Trovo la scogliera color ossidiana poco più avanti, ci dovrebbe essere una pozza termale nelle rocce davanti al mare, ma è così ribollente che non c'è quasi separazione e sicuramente l'acqua non è calda, visto il continuo schiaffo delle onde.



Qualche foto e il primo sogno di bagno caldo è sfumato.


Ancora un po' di costa e una deviazione verso l'interno mi porta, seguendo la guida di una lunga falesia e poi il fianco di un pendio, tra spaccature sul terreno che ricordano le fenditure sulla sommità di un dolce lievitato di cacao amaro, fino all'arciconosciuta Blue Lagoon, solo qui comincio a vedere del turismo di proporzioni accettabili, si vede, comunque, che sono in anticipo sul turismo di massa.


Dal parcheggio un vialetto di cemento s'inoltra tra pietre e rocce come un camminamento di trincea, fino a trovarsi di fronte alla struttura termale e subito dietro spalancarsi in una vista mozzafiato di pozze irregolari dai blu, azzurri, turchesi  bianchi abbacinanti.



Una pietra preziosa adagiata su un velluto nero.
Vago a bocca spalancata rimirando i colori, i riflessi che il sole ricava da questa meravigliosa lente in un caleidoscopio di tonalità. 
Gli asiatici si slogano le dita a fotografare, come tutti, del resto.


Appagato dalla prima "Grande Visione" del mio viaggio nel nord proseguo tornando sui miei passi fino alla costa, ancora elettrizzato ed entusiasta per lo spettacolo pedalo fino alle 8 di sera prima di rendermi conto che ancora non ho mangiato nulla se non uno Skyr, latticino locale a metà tra lo yogurt e il formaggio spalmabile.


La curiosità ne ha fatto il mio primo pasto, non è male, ma ormai è dimenticato, devo mangiare!
Appena mi compare davanti una sorta di barriera di roccia coperta di muschio che mi ripara dal vento mi fermo e metto in azione il fornello.
Cartone da dieci uova, due mangiate subito crude col pane in cassetta mentre le altre otto si lessano ed iniziano una consuetudine per tutto il viaggio. Una mela e una bella caraffa di the preparato in ostello, ancora caldo nel thermos, completano il pasto.
Rifocillato e riposato decido di proseguire un'altra ora; il cielo, che mi ha portato un po' di pioggia mangiando, ora è di nuovo sereno, a volte si fatica a descrivere com'è stata una giornata, il tempo cambia continuamente.
Monti scuri a sinistra ed il mare ad una certa distanza sulla destra sarà buona parte della mia visione durante il viaggio.

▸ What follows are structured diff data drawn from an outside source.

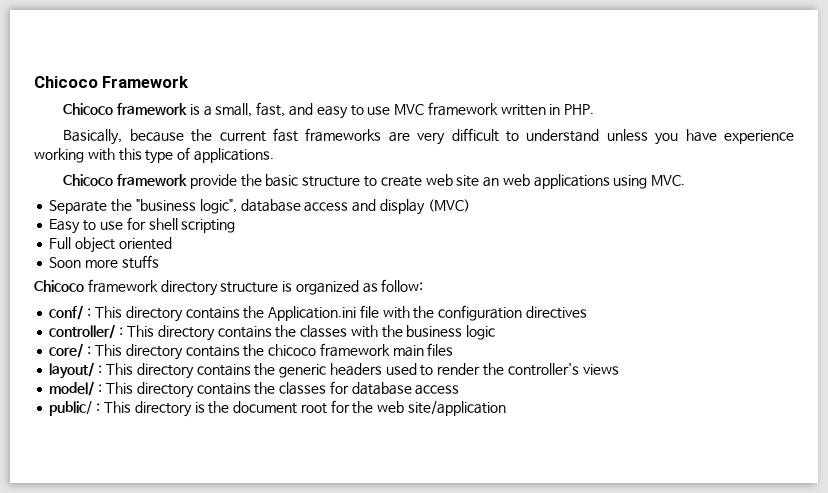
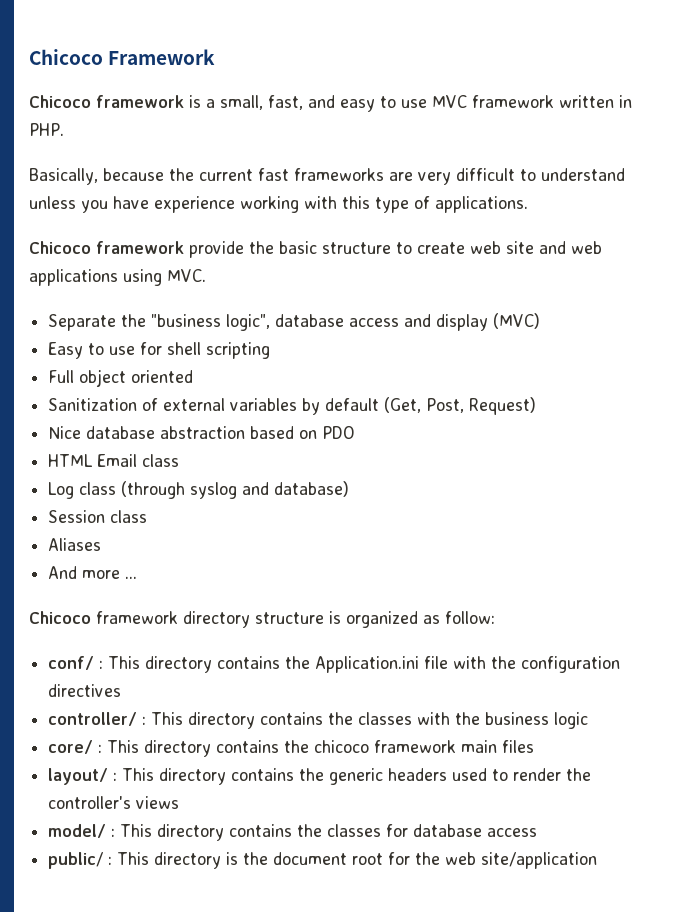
- Chicoco framework provide the basic structure to create web site an web applications using MVC.
+ Chicoco framework provide the basic structure to create web site and web applications using MVC.
- Soon more stuffs
+ Sanitization of external variables by default (Get, Post, Request)
+ Nice database abstraction based on PDO
+ HTML Email class
+ Log class (through syslog and database)
+ Session class
+ Aliases
+ And more ...

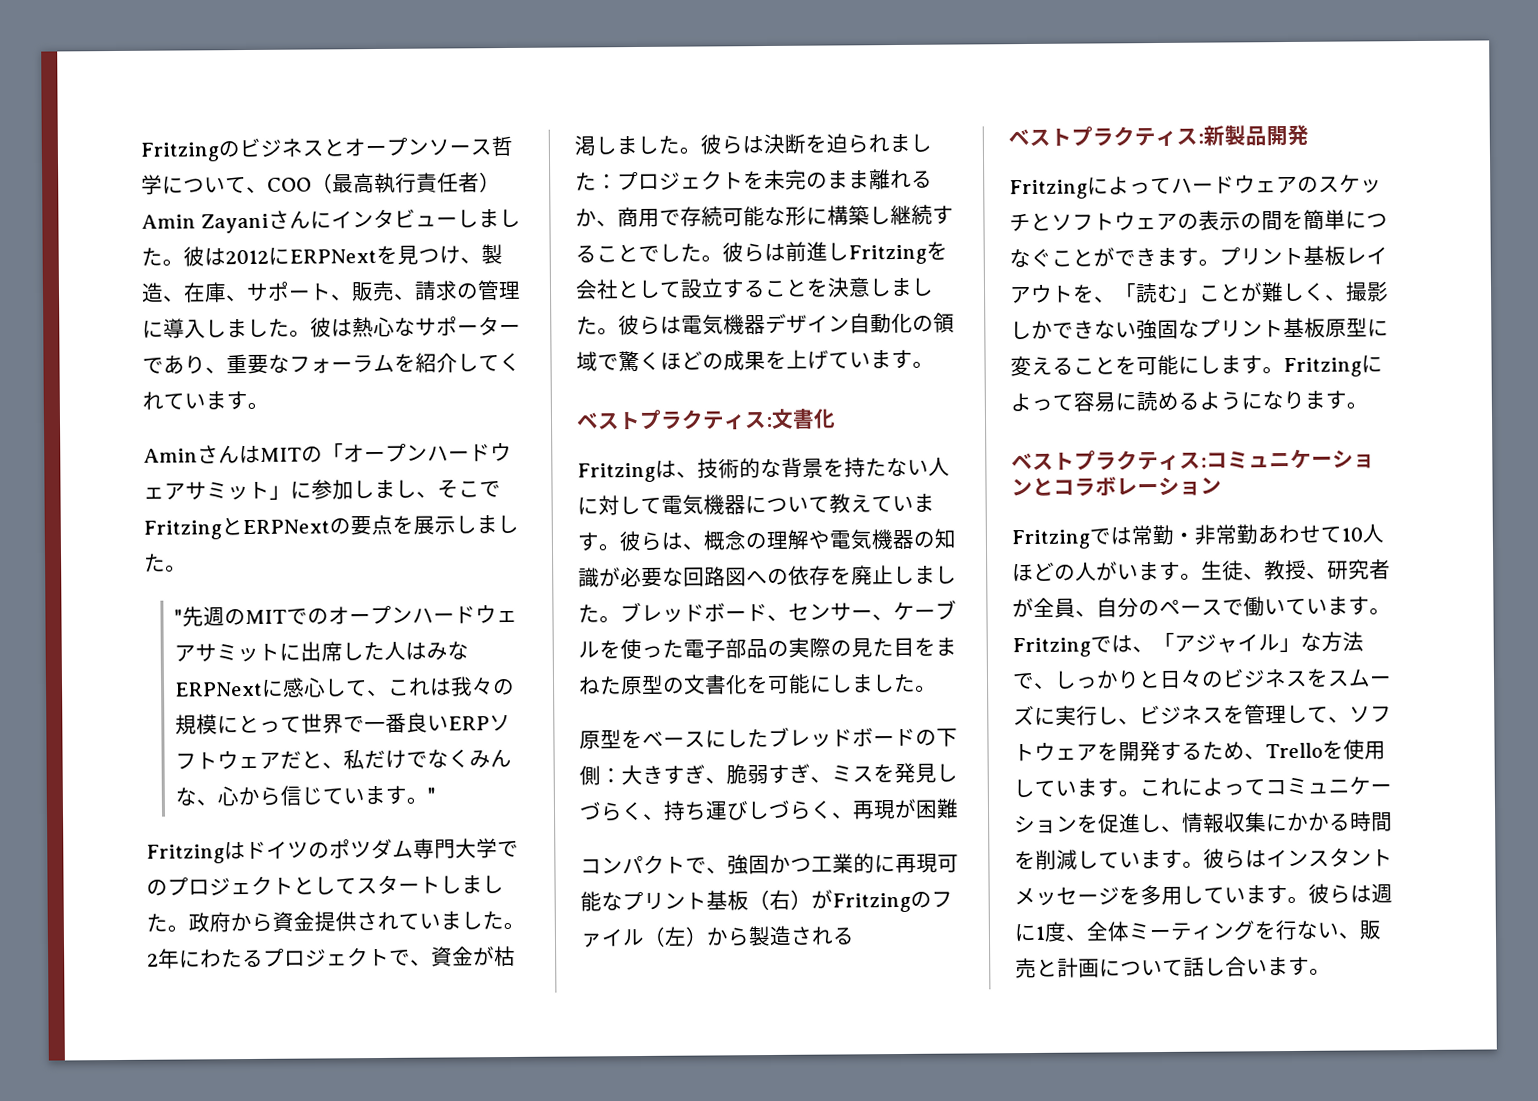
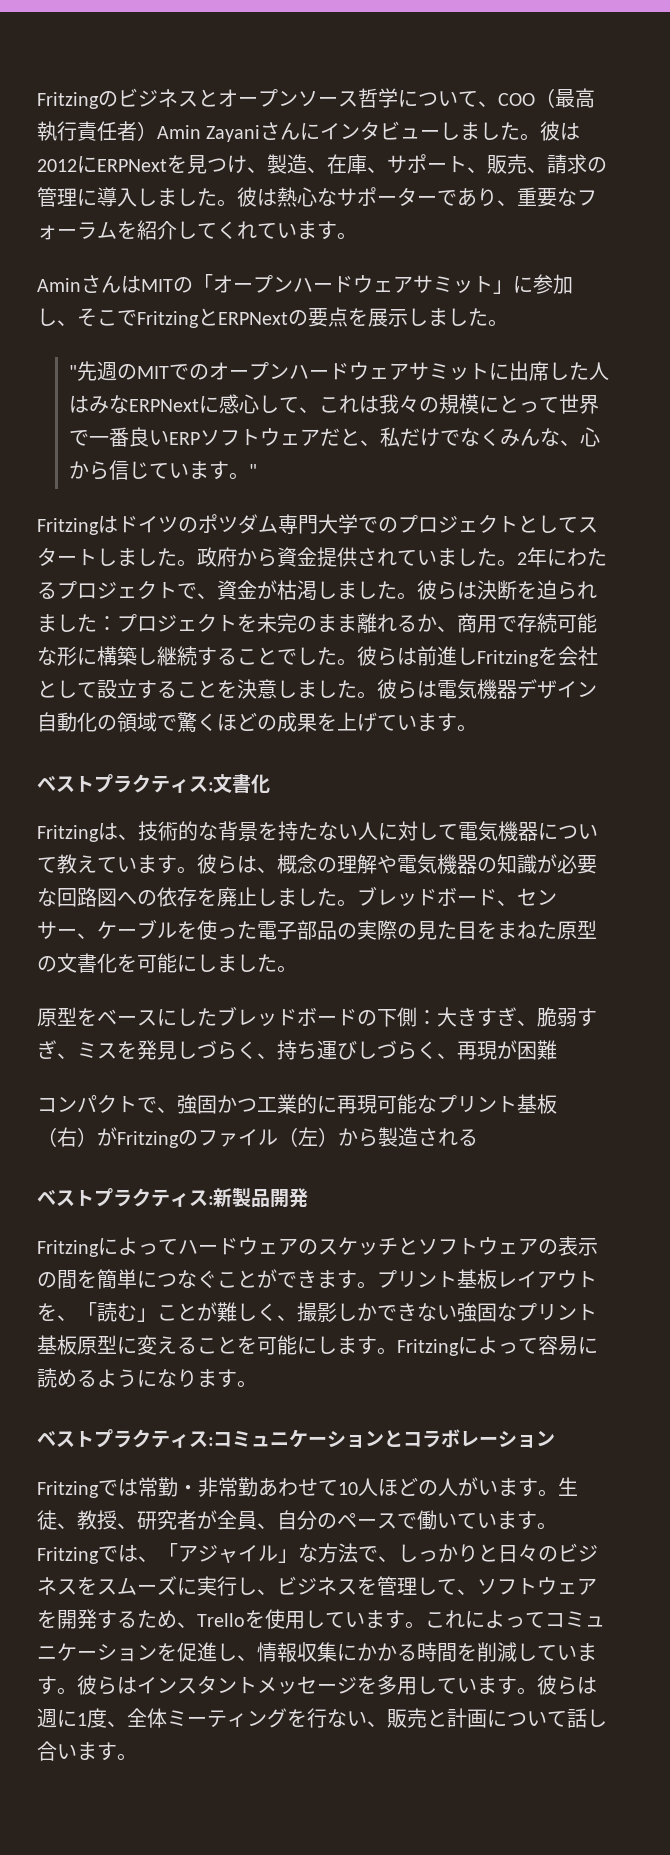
- AminさんはMITの「オープンハードウェアサミット」に参加しまし、そこでFritzingとERPNextの要点を展示しました。
+ AminさんはMITの「オープンハードウェアサミット」に参加し、そこでFritzingとERPNextの要点を展示しました。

Trovato un posto fuori vista allestisco il mio bivacco, ancora un po' impacciato col nuovo assetto bici e tenda nuova, gran lusso potersi sedere, abituato al vecchio piccolo sarcofago alto 60 cm.


Il primo giorno sono sotto la media che ho previsto, ma ho avuto solo mezza giornata per pedalare, anche se alle 22 sembra sia primo pomeriggio, temo che di aurore boreali non se ne parli, non è mai buio!
E stata una bella giornata passata nel fruscio del vento e con la colonna sonora del canto degli uccelli, gli automobilisti vanno come pazzi, fortunatamente il traffico è scarso.